You can now run TORQUE in a redundant or high availability mode. This means that there can be multiple instances of the server running and waiting to take over processing in the event that the currently running server fails.
The high availability feature is available in the 2.3 and later versions of TORQUE. TORQUE 2.4 includes several enhancements to high availability (see Enhanced high availability).

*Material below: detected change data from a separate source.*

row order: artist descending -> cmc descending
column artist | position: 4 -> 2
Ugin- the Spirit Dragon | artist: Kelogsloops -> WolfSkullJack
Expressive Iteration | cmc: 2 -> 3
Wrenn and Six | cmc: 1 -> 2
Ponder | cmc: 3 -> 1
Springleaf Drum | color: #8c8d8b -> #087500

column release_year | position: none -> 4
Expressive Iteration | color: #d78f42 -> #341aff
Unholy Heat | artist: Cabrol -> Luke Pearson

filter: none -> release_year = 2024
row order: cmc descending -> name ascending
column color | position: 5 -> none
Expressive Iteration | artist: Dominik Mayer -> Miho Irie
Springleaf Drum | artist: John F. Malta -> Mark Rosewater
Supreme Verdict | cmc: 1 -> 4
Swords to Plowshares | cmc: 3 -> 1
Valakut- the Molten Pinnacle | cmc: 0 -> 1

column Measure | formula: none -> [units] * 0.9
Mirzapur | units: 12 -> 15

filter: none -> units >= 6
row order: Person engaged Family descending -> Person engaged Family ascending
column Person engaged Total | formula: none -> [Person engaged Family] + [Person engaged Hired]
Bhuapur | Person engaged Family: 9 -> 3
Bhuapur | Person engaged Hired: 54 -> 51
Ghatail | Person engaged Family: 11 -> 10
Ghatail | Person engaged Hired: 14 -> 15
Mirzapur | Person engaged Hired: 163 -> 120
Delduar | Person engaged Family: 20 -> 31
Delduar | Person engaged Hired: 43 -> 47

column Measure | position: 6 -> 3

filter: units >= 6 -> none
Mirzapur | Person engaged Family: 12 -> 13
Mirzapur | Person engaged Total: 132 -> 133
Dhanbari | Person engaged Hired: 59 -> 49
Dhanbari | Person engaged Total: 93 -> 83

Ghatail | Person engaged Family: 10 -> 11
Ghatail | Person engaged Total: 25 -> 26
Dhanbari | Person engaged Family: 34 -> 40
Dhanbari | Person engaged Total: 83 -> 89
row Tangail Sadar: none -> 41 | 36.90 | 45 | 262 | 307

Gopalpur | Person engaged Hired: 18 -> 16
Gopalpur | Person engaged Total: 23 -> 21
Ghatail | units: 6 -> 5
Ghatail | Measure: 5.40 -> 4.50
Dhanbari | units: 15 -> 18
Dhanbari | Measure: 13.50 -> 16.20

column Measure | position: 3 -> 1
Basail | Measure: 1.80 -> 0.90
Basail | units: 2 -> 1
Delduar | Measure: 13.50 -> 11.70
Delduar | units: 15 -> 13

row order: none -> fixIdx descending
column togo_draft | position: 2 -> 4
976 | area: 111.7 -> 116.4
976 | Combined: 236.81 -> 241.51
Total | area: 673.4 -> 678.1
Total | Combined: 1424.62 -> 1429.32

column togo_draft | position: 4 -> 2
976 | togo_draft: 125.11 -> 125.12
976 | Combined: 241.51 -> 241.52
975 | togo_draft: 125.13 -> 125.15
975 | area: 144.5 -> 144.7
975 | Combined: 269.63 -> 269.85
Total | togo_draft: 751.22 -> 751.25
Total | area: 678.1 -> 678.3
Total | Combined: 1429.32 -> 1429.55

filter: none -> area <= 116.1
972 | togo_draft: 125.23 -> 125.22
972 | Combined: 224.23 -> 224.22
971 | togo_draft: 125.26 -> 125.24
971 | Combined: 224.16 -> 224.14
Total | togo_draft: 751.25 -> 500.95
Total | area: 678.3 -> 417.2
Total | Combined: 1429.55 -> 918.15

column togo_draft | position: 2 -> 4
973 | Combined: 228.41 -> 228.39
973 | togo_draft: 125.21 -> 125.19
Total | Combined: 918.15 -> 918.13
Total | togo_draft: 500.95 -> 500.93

For more details, see these sections:
Redundant server host machines
High availability enables TORQUE to continue running even if pbs_server is brought down. This is done by running multiple copies of pbs_server which have their torque/server_priv directory mounted on a shared file system. The torque/server_name must include the host names of all nodes that run pbs_server. All MOM nodes also must include the host names of all nodes running pbs_server in their torque/server_name file. The syntax of the torque/server_name is a comma delimited list of host names.
For example:
host1,host2,host3
When configuring high availability, do not use $pbsserver to specify the host names. You must use the $TORQUEHOMEDIR/server_name file.
All instances of pbs_server need to be started with the --ha command line option that allows the servers to run at the same time. Only the first server to start will complete the full startup. The second server to start will block very early in the startup when it tries to lock the file torque/server_priv/server.lock. When the second server cannot obtain the lock, it will spin in a loop and wait for the lock to clear. The sleep time between checks of the lock file is one second.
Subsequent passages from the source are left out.